Neurocognition & Brain Imaging – Key Vocabulary
Neural Portrait of the Human Mind – Key Take-Aways
Dr. Nancy Kanwisher’s TED Talk (Context)
- Builds on earlier debate between:
- Carl Lashley’s equipotentiality / distributed-network view (all cortical tissue can do all cognitive jobs).
- Modern localization of function view (distinct cortical modules for distinct computations).
- Kanwisher’s functional-MRI (fMRI) findings: demonstrates discrete cortical patches that respond preferentially to specific stimulus classes (faces, places, bodies, words, etc.).
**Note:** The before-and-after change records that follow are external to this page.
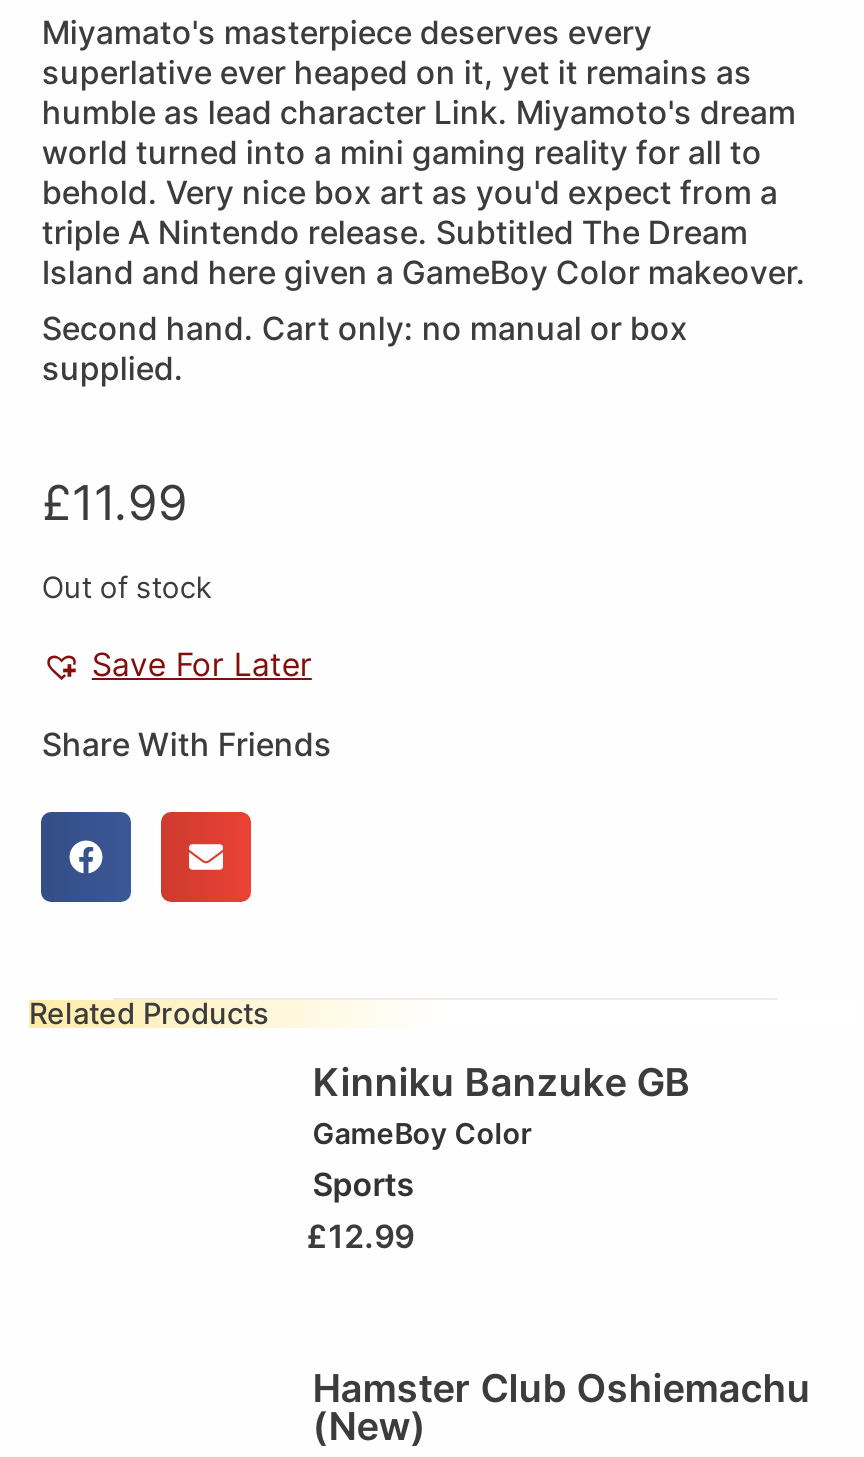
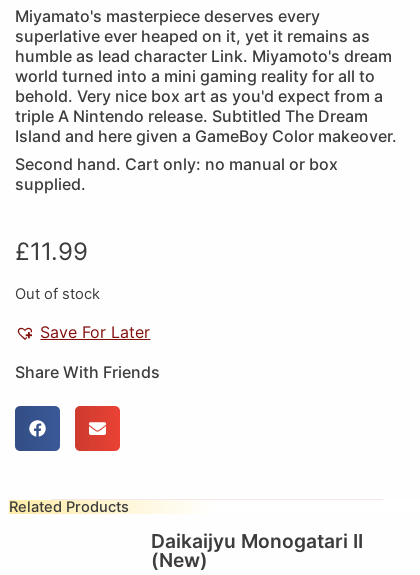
- Kinniku Banzuke GB
- GameBoy Color
- Sports
- £12.99
- Hamster Club Oshiemachu
+ Daikaijyu Monogatari II
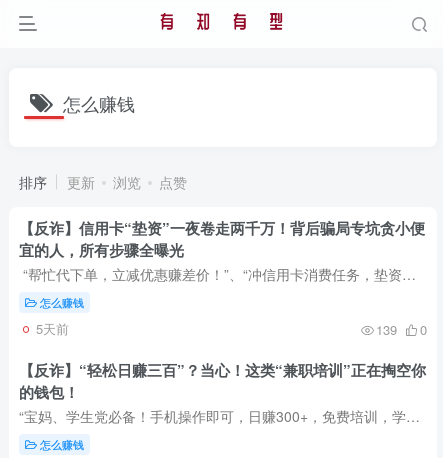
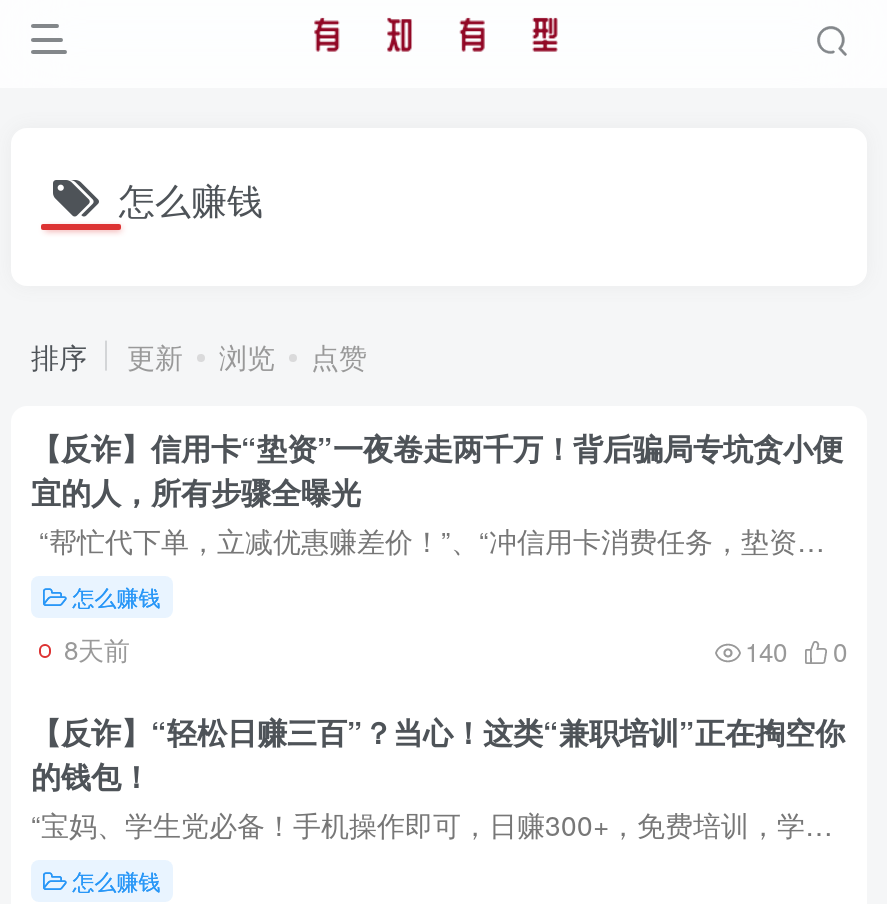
- 5天前
+ 8天前

- 139 0
+ 140 0
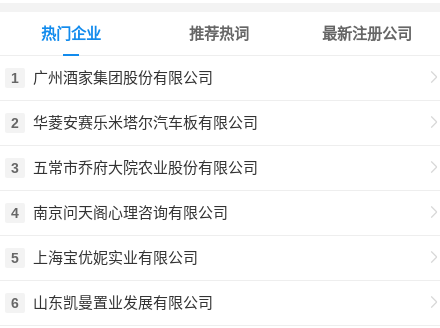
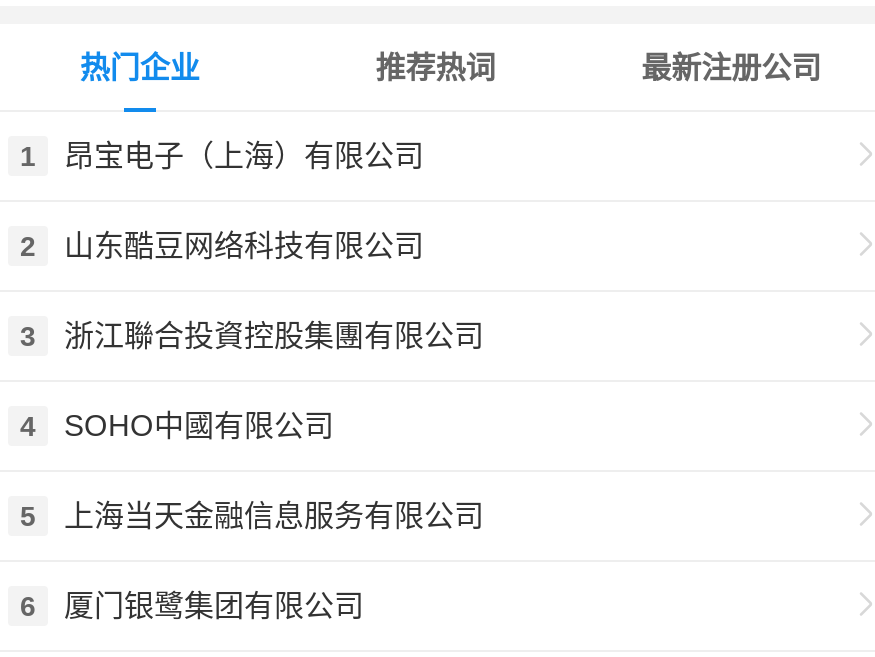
- 广州酒家集团股份有限公司
+ 昂宝电子（上海）有限公司

- 华菱安赛乐米塔尔汽车板有限公司
+ 山东酷豆网络科技有限公司

- 五常市乔府大院农业股份有限公司
+ 浙江聯合投資控股集團有限公司

- 南京问天阁心理咨询有限公司
+ SOHO中國有限公司

- 上海宝优妮实业有限公司
+ 上海当天金融信息服务有限公司

- 山东凯曼置业发展有限公司
+ 厦门银鹭集团有限公司
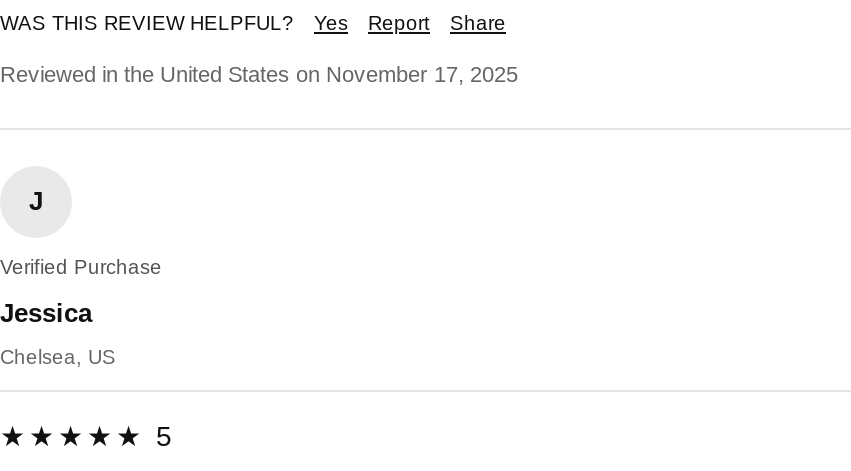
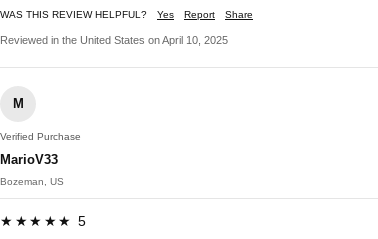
- Reviewed in the United States on November 17, 2025
+ Reviewed in the United States on April 10, 2025

- J
+ M

- Jessica
+ MarioV33

- Chelsea, US
+ Bozeman, US
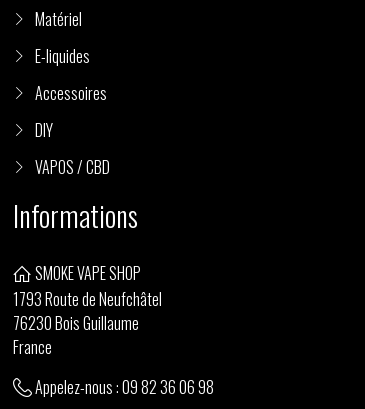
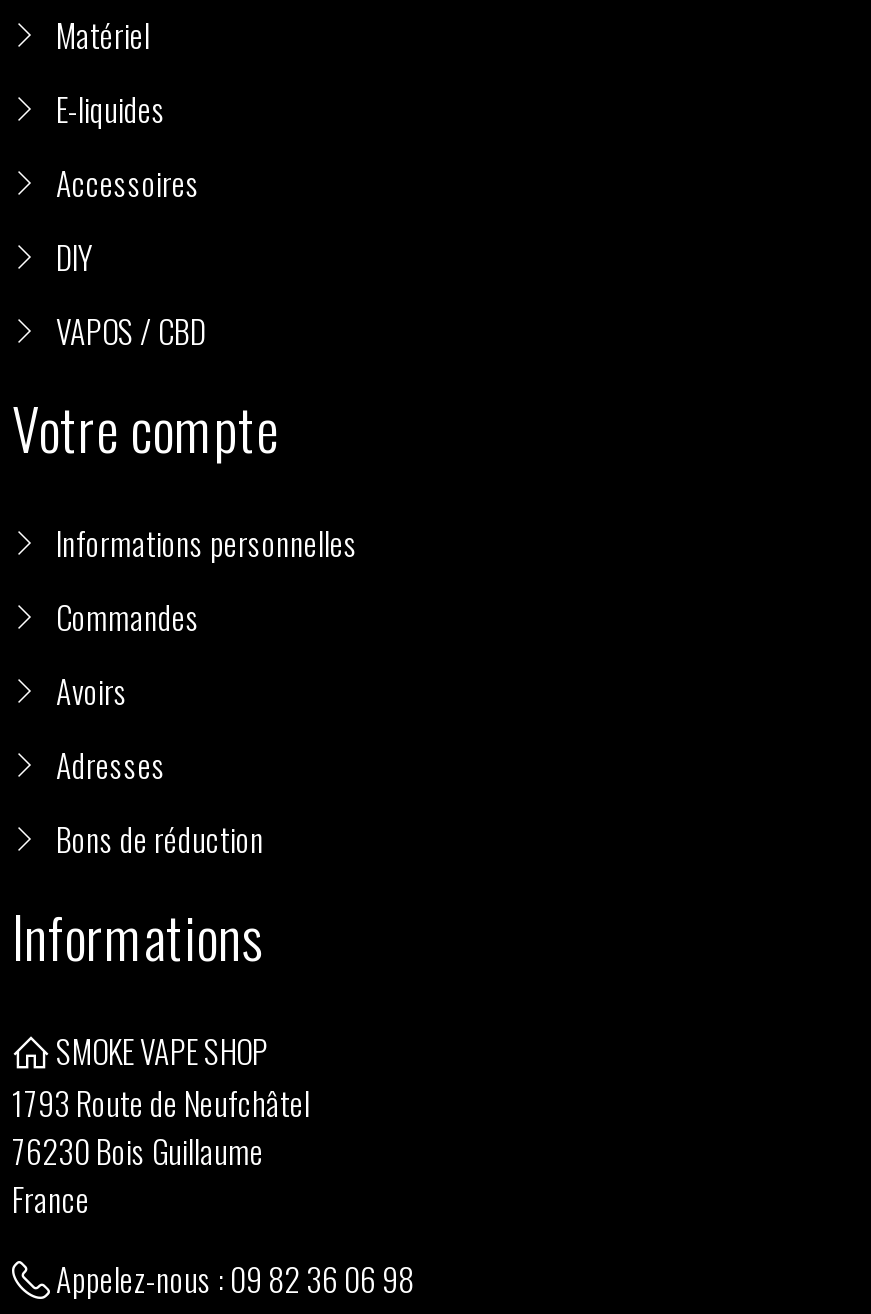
+ Votre compte
+ Informations personnelles
+ Commandes
+ Avoirs
+ Adresses
+ Bons de réduction
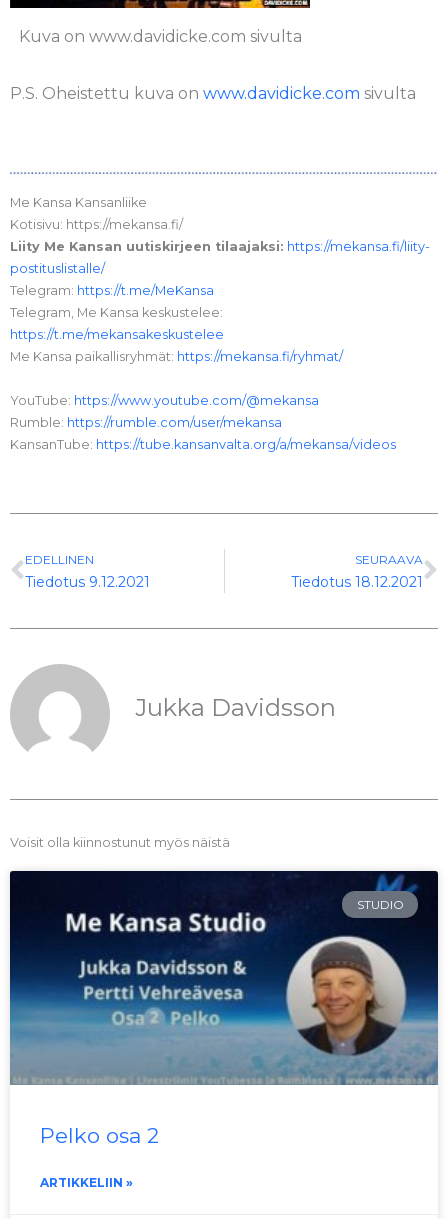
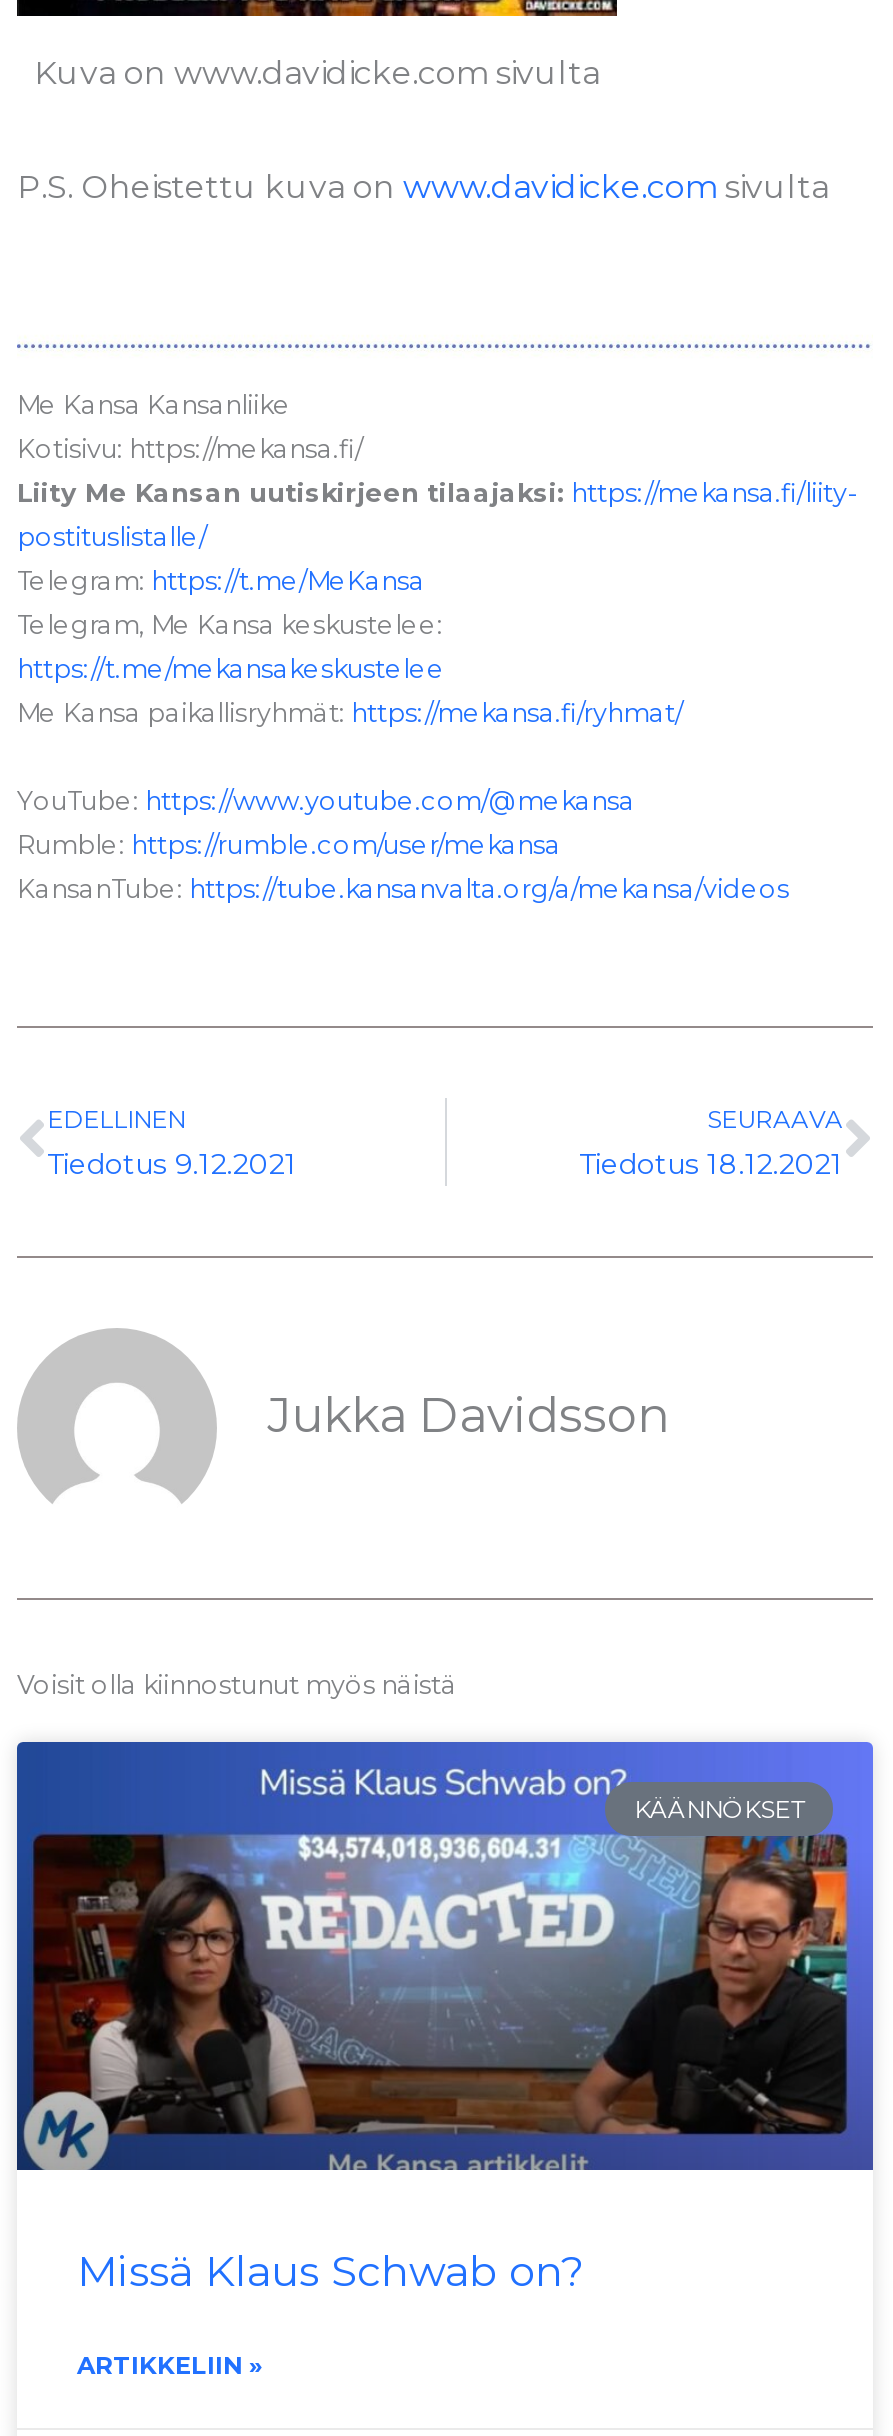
- [image]
- STUDIO
+ [image]
+ KÄÄNNÖKSET

- Pelko osa 2
+ Missä Klaus Schwab on?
- Central caution: All imaging evidence is correlational. Activation ≠ proof of necessity or causality.
Localization vs. Distribution
- Contemporary consensus:
- Yes, cognitive operations are localized, yet
- Modules operate inside interconnected networks (no island-like isolation).
- Example chain:
- Memory ≠ a single spot → relies on hippocampus + cortical association areas + amygdala, etc.
- Language involves Broca’s (speech production) + Wernicke’s (speech comprehension) + arcuate fasciculus.
Why “Correlational”?
Methods & Caveats
- Post-mortem lesion analysis – identifies destroyed tissue after known behavioral loss (e.g., Broca’s original cases).
- EEG – tracks millisecond-level electrical oscillations; excellent temporal, poor spatial resolution.
- PET – radioactive glucose uptake; indexes metabolic demand.
- Structural MRI – high-resolution anatomy snapshot.
- Functional MRI (fMRI)
- Measures BOLD signal (Blood-Oxygen-Level Dependent); proxy for neural activity via local blood-flow changes.
- Brain ≈ muscle: greater metabolic use → greater \text{O}_2 & glucose → measurable signal.
- Subtractive design: alternate “Task ON” vs. “Task OFF” blocks, subtract baseline to isolate task-specific voxels (e.g., view face vs. view scrambled patterns).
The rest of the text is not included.